La gestione degli introiti petroliferi avviene attraverso due principali società: la GEPetrol (Guinea Equatorial Petrôleos) e la Sonagas (Sociedad Nacional de Gas). Anche i settori delle telecomunicazioni e dell’elettricità sono nelle mani dello Stato che, nonostante l’avvio di un modesto processo di liberalizzazione economica nel Paese, rappresenta l’esclusivo interlocutore con le multinazionali e le grandi aziende internazionali.

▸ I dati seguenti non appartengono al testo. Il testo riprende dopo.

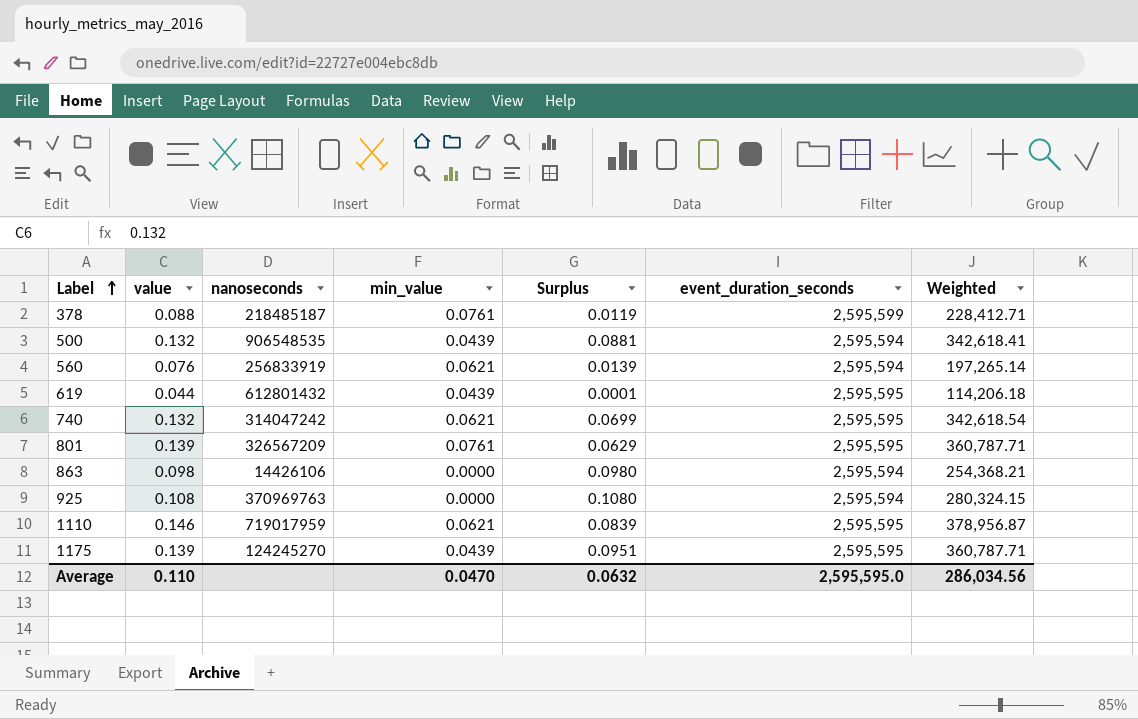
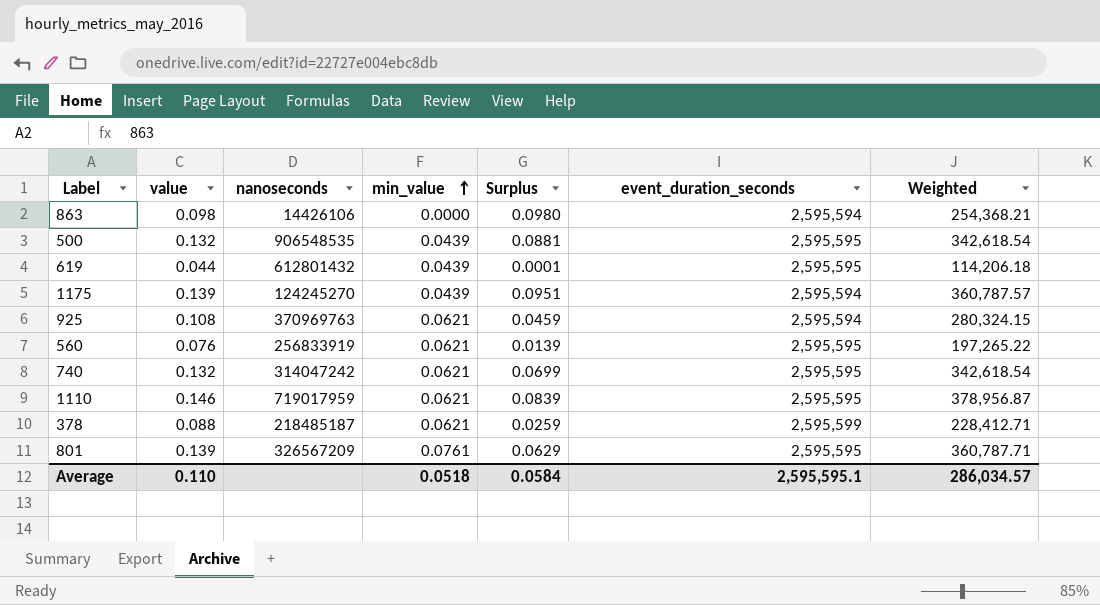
row order: Label ascending -> min_value ascending
500 | event_duration_seconds: 2,595,594 -> 2,595,595
500 | Weighted: 342,618.41 -> 342,618.54
1175 | event_duration_seconds: 2,595,595 -> 2,595,594
1175 | Weighted: 360,787.71 -> 360,787.57
925 | min_value: 0.0000 -> 0.0621
925 | Surplus: 0.1080 -> 0.0459
560 | event_duration_seconds: 2,595,594 -> 2,595,595
560 | Weighted: 197,265.14 -> 197,265.22
378 | min_value: 0.0761 -> 0.0621
378 | Surplus: 0.0119 -> 0.0259
Average | min_value: 0.0470 -> 0.0518
Average | Surplus: 0.0632 -> 0.0584
Average | event_duration_seconds: 2,595,595.0 -> 2,595,595.1
Average | Weighted: 286,034.56 -> 286,034.57

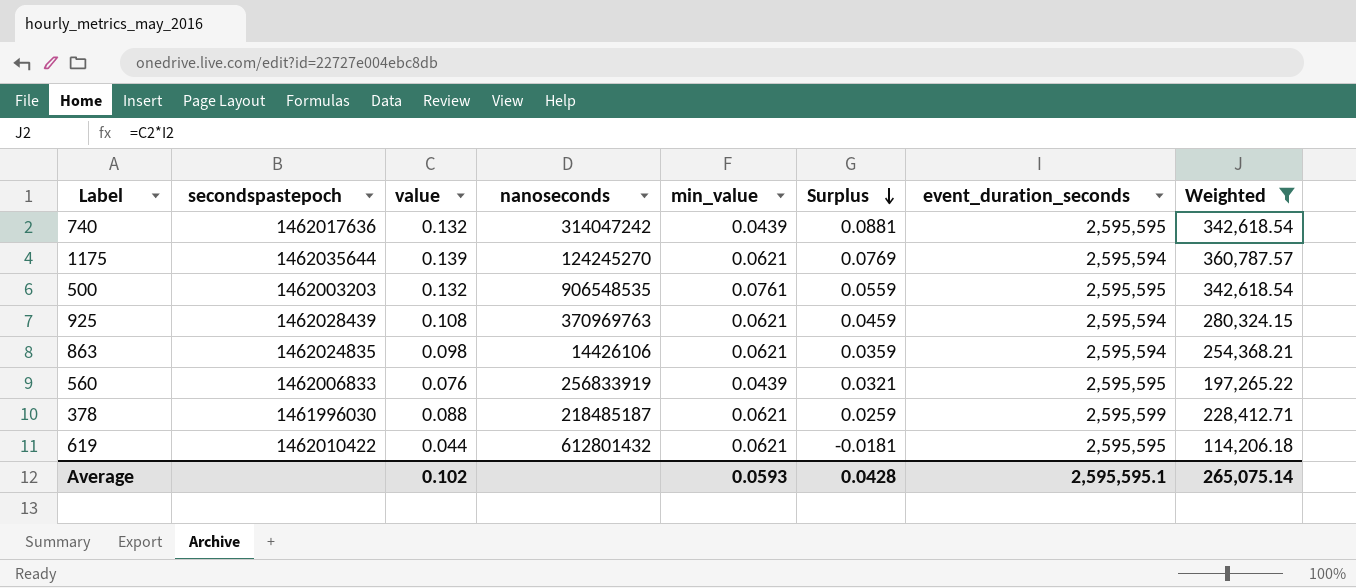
filter: none -> Weighted <= 360,787.57
row order: min_value ascending -> Surplus descending
column secondspastepoch | position: none -> 2
740 | min_value: 0.0621 -> 0.0439
740 | Surplus: 0.0699 -> 0.0881
1175 | min_value: 0.0439 -> 0.0621
1175 | Surplus: 0.0951 -> 0.0769
500 | min_value: 0.0439 -> 0.0761
500 | Surplus: 0.0881 -> 0.0559
863 | min_value: 0.0000 -> 0.0621
863 | Surplus: 0.0980 -> 0.0359
560 | min_value: 0.0621 -> 0.0439
560 | Surplus: 0.0139 -> 0.0321
619 | min_value: 0.0439 -> 0.0621
619 | Surplus: 0.0001 -> -0.0181
Average | value: 0.110 -> 0.102
Average | min_value: 0.0518 -> 0.0593
Average | Surplus: 0.0584 -> 0.0428
Average | Weighted: 286,034.57 -> 265,075.14

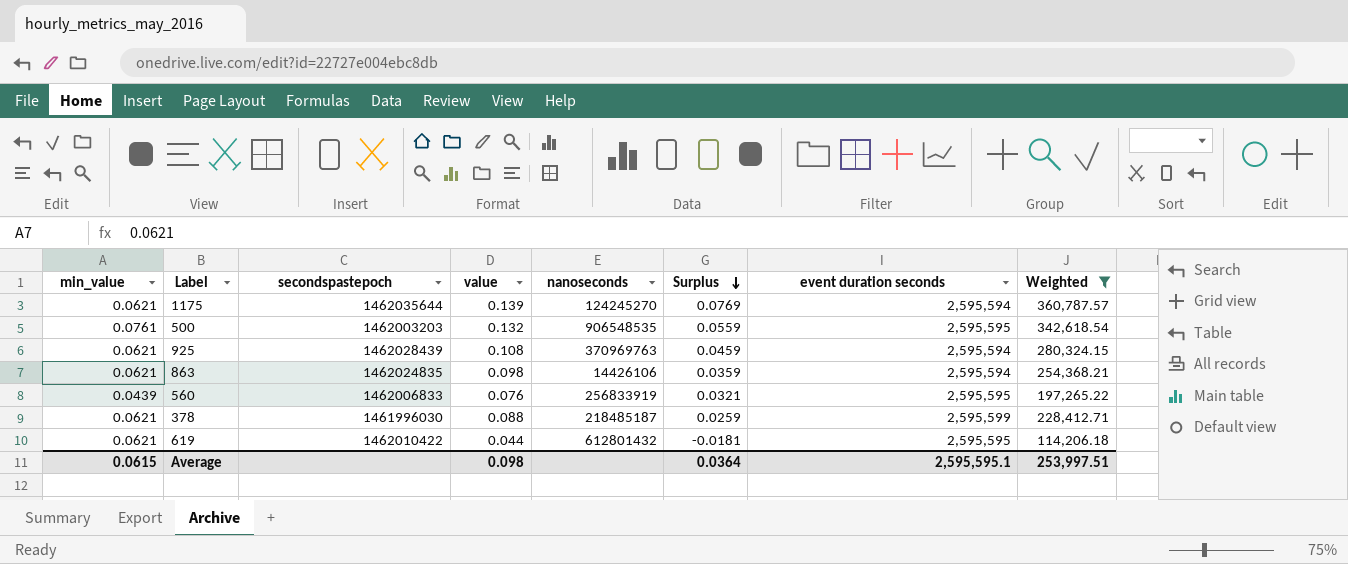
column min_value | position: 5 -> 1
column name: event_duration_seconds -> event duration seconds
row 740: 1462017636 | 0.132 | 314047242 | 0.0439 | 0.0881 | 2,595,595 | 342,618.54 -> none
Average | min_value: 0.0593 -> 0.0615
Average | value: 0.102 -> 0.098
Average | Surplus: 0.0428 -> 0.0364
Average | Weighted: 265,075.14 -> 253,997.51

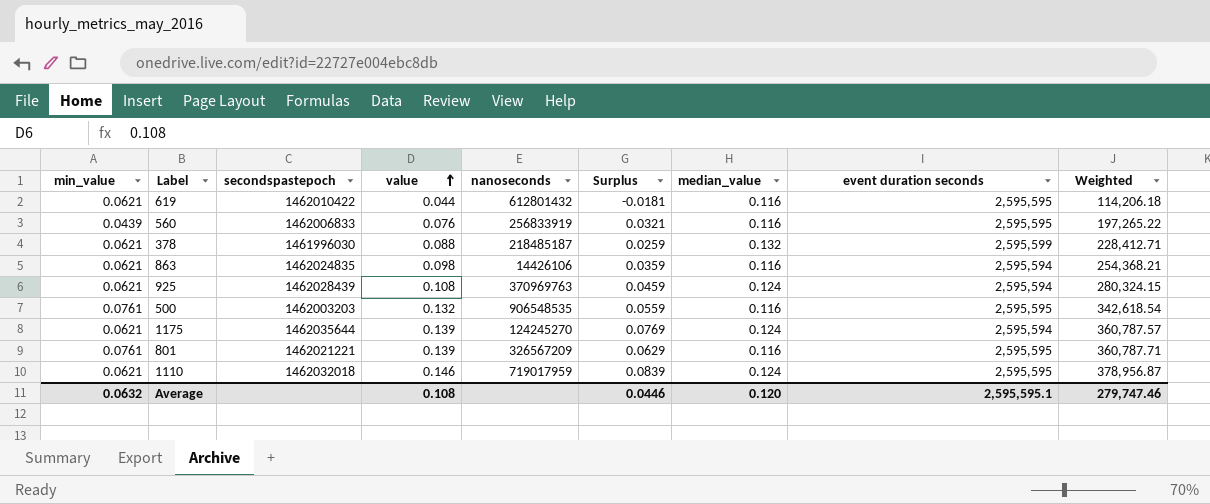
filter: Weighted <= 360,787.57 -> none
row order: Surplus descending -> value ascending
column median_value | position: none -> 7
Average | min_value: 0.0615 -> 0.0632
Average | value: 0.098 -> 0.108
Average | Surplus: 0.0364 -> 0.0446
Average | Weighted: 253,997.51 -> 279,747.46

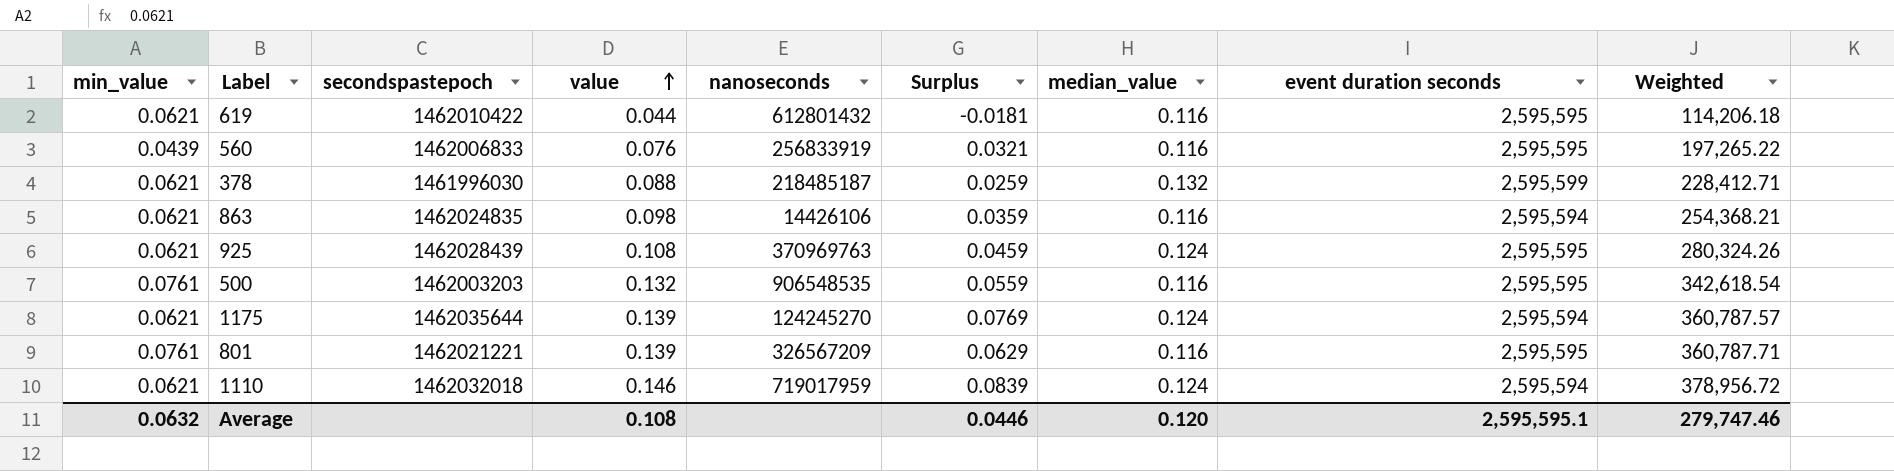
925 | event duration seconds: 2,595,594 -> 2,595,595
925 | Weighted: 280,324.15 -> 280,324.26
1110 | event duration seconds: 2,595,595 -> 2,595,594
1110 | Weighted: 378,956.87 -> 378,956.72

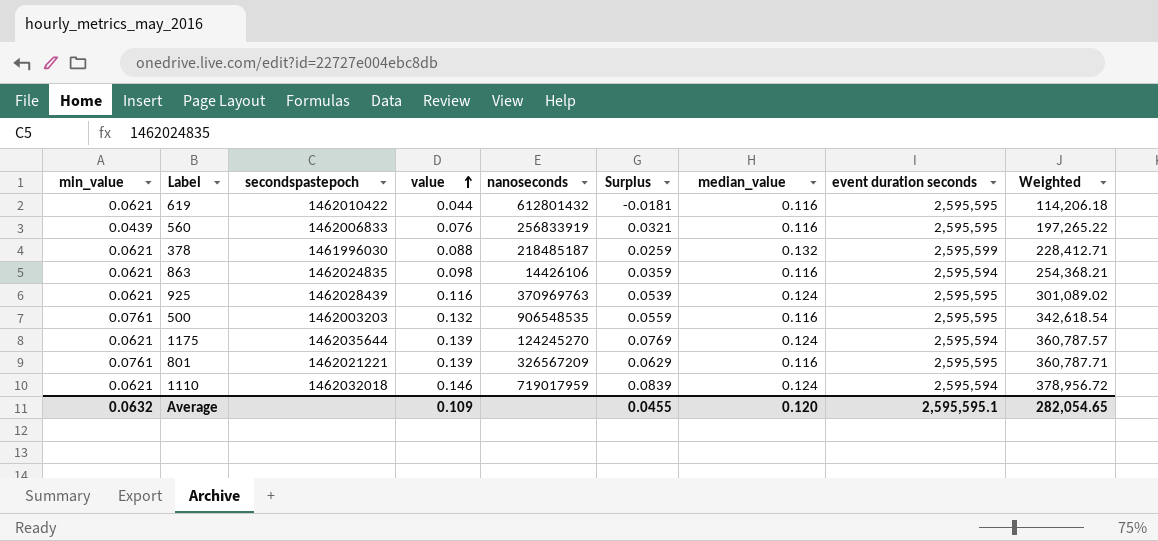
925 | value: 0.108 -> 0.116
925 | Surplus: 0.0459 -> 0.0539
925 | Weighted: 280,324.26 -> 301,089.02
Average | value: 0.108 -> 0.109
Average | Surplus: 0.0446 -> 0.0455
Average | Weighted: 279,747.46 -> 282,054.65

Senza un reale e duraturo processo di liberalizzazione e di riforma del sistema di welfare, la Guinea Equatoriale rischia di precipitare in una nuova fase di stallo politico e sociale. Alla Comunità Internazione spetta l’arduo compito di favorire il dialogo inter-etnico e di favorire la ricerca di un nuovo equilibrio tra gli interessi strategico-commerciali e l’implementazione dei diritti umani. Senza una maggiore democratizzazione del sistema politico si corre il rischio, come in molti altri scenari africani, di una radicale polarizzazione della scena politica e dei gruppi etnici che potrebbe degenerare nel momento in cui il controllo dello Stato e dell’apparato di sicurezza venga meno.